Ou seja, o conceito é o mesmo que vocês descreveram: a tarifa é uma transação própria de débito, correlacionada à principal por um campo de origem. A diferença é que, hoje, esses campos de tarifa não são devolvidos em nenhuma resposta da Partner API (nem o `fee_amount`, nem o `origin_transaction_id`). No caso de devolução, a transação de devolução aponta para a original por `refund_of_id`.

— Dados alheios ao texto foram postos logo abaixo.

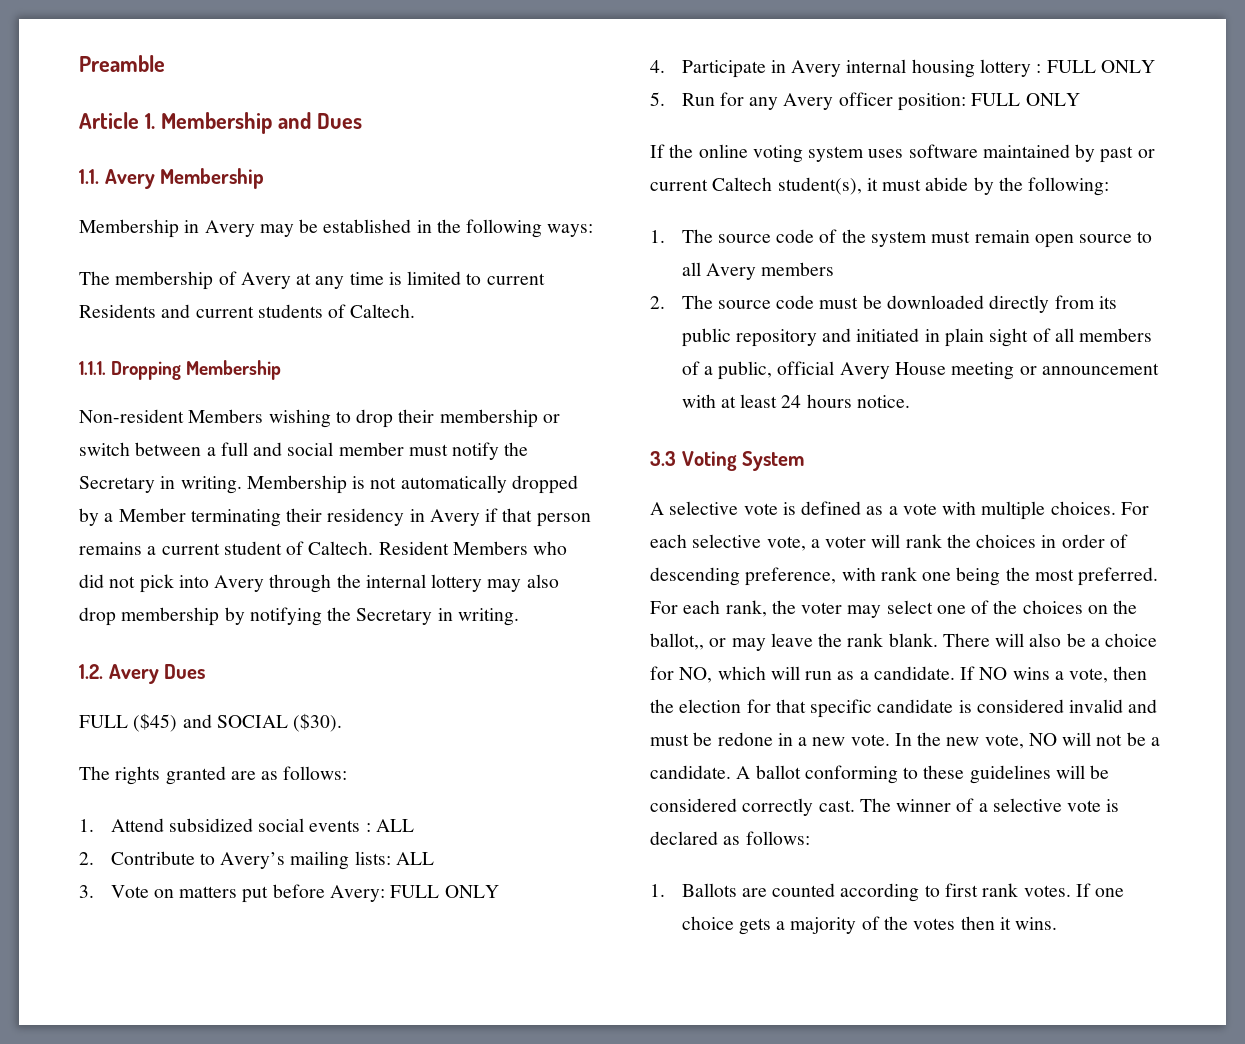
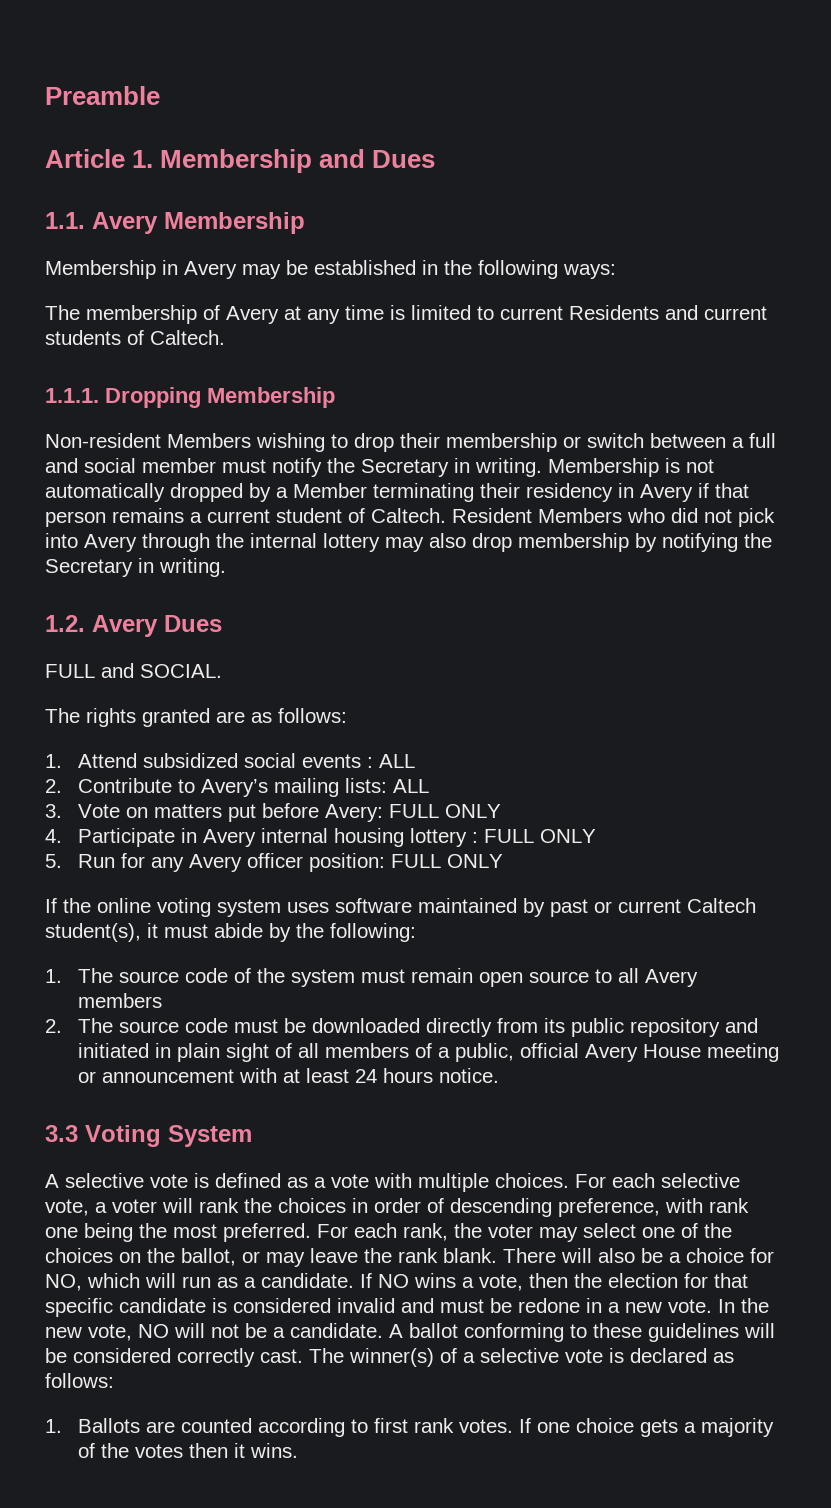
[133,713,343,732] ($45) and SOCIAL ($30). -> [101,663,222,678] and SOCIAL.
[650,633,704,650] ballot,, -> [181,1248,236,1266] ballot,
[896,799,952,812] winner -> [349,1348,434,1367] winner(s)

Para a integração, o combinado é: expormos na Partner API o campo de tarifa e um campo de correlação com a transação principal (equivalente ao `origin_transaction_id`), para que vocês consigam casar a tarifa com a operação que a gerou, tanto na saída quanto na entrada, além da tarifa avulsa de manutenção, que fica como uma transação de débito sem operação principal.

## 11. Resumo: o que existe e o que falta

| Item | Situação |
|---|---|
| Criar e consultar PIX de saída | Existe (`POST /pix/payments`, `GET /pix/payments/:id`) |
| Status da transação por polling | Existe e é o caminho recomendado hoje |
| Webhook de desfecho do PIX de saída | Não existe, vamos entregar |
| Webhook de recebimento de fundos | Previsto (`pix.charge.paid`), a garantir e validar escopo |
| Gerar QR Code dinâmico | Existe (`POST /pix/charges`) |
| Consultar/decodificar BR Code (EMV) | Não existe, vamos expor |
| Cobrança com vencimento (CobV) | Não existe |
| Consultar chave PIX (DICT) | Existe (`GET /pix/dict/:key`) |
| Consultar cliente por CPF/CNPJ | Não existe, vamos construir |
| Portabilidade de chave (endpoint e webhook) | Não existe, vamos construir |
| Boletos (cobrança e pagamento) | Não existe (desenho futuro com a Celcoin) |
| Ajuste de limites da conta | Não existe |
| Encerramento e bloqueio de conta | Não existe |
| Tarifa e correlação com a principal | Modelo existe internamente, falta expor na API |

## 12. Próximos passos que assumimos

1. Ligar os webhooks do ciclo de saída do PIX (`pix.payout.confirmed` e `pix.payout.failed`) e garantir o `pix.charge.paid` no recebimento, corrigindo o escopo de roteamento para webhooks de parceiro.
2. Revisar por que a transação de teste presa não virou `timeout` sozinha em homologação.
3. Expor o endpoint de consulta e conversão do BR Code (EMV) para leitura de QR.
4. Adicionar a consulta de cliente por CPF/CNPJ.
5. Expor os campos de tarifa e de correlação com a transação principal.
6. Sequenciar boletos (Celcoin), portabilidade de chave, ajuste de limites e encerramento/bloqueio de conta conforme a prioridade de vocês.

Qualquer ponto que precise de exemplo de payload concreto (corpo e headers de cada webhook, ou o JSON exato de resposta de cada endpoint) a gente monta e envia junto, para vocês ajustarem a solução sem depender de tentativa e erro.